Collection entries

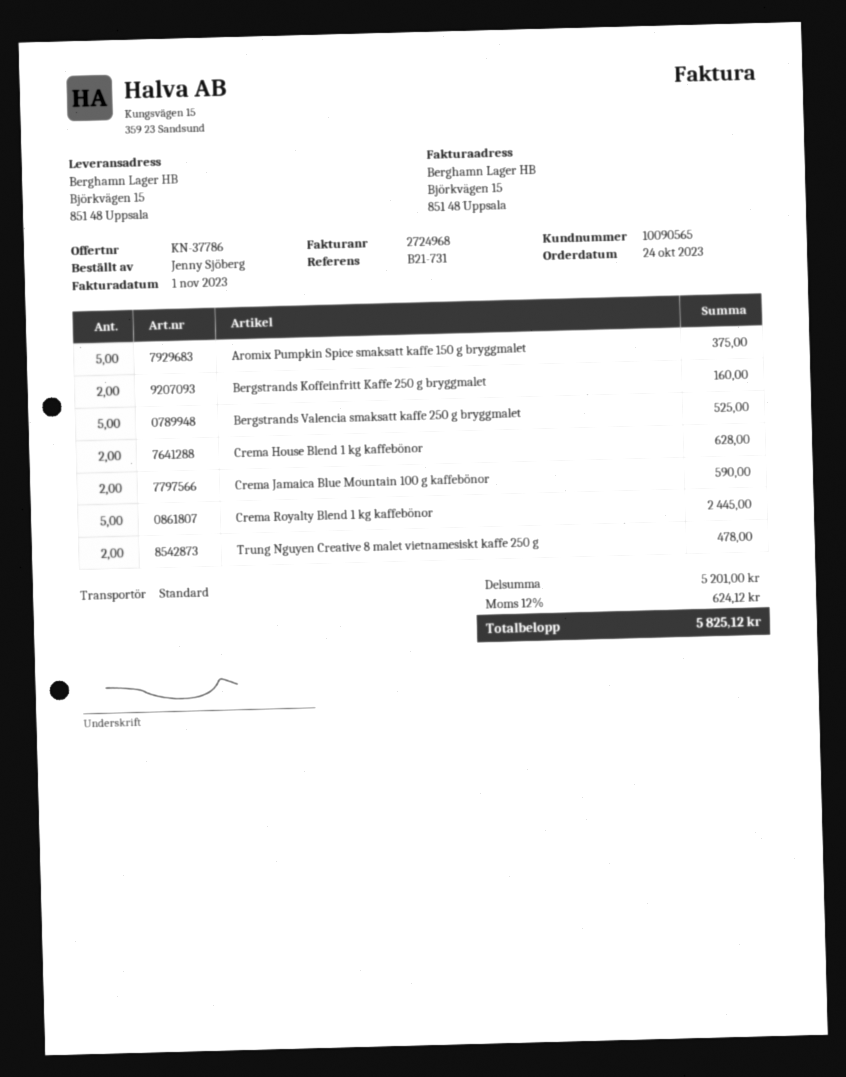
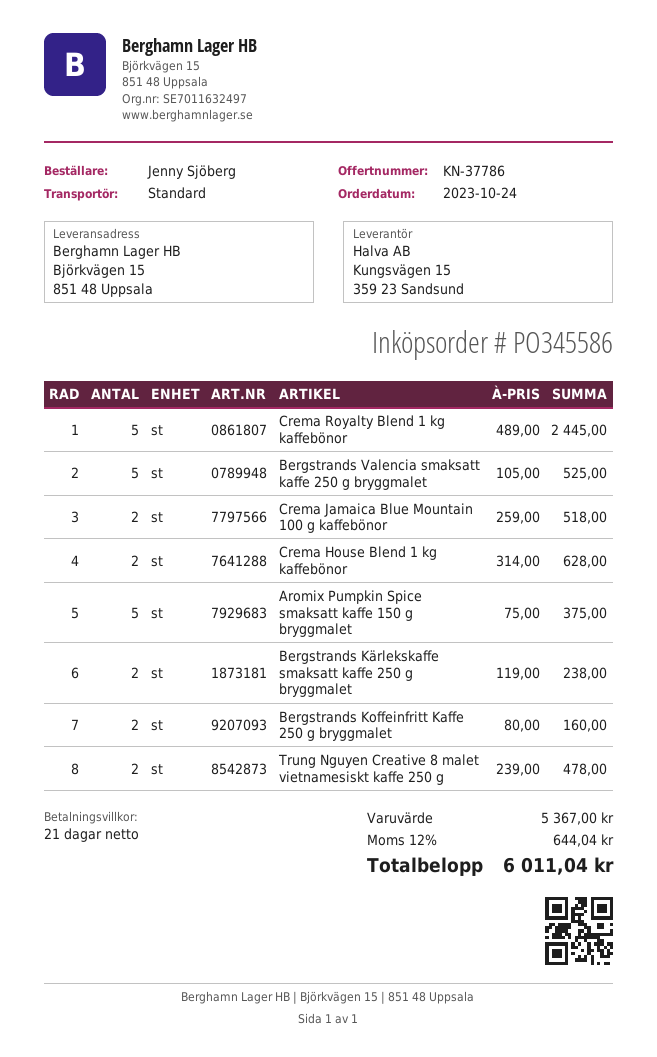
Crema Jamaica Blue Mountain 100 g kaffebönor: 2 for 590.00 -> 2 for 518.00
Bergstrands Kärlekskaffe smaksatt kaffe 250 g bryggmalet: none -> 2 for 238.00
subtotal: 5201.00 -> 5367.00
tax: 12% = 624.12 -> 12% = 644.04
total: 5825.12 -> 6011.04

◆ **YOUR TASK**:
Exactly the lines from the one containing "Bergstrands Kärlekskaffe smaksatt" through the last line of the records are to be transcribed, both endpoints included.

◆ **ANSWER TO THE PROBLEM**:
Bergstrands Kärlekskaffe smaksatt kaffe 250 g bryggmalet: none -> 2 for 238.00
subtotal: 5201.00 -> 5367.00
tax: 12% = 624.12 -> 12% = 644.04
total: 5825.12 -> 6011.04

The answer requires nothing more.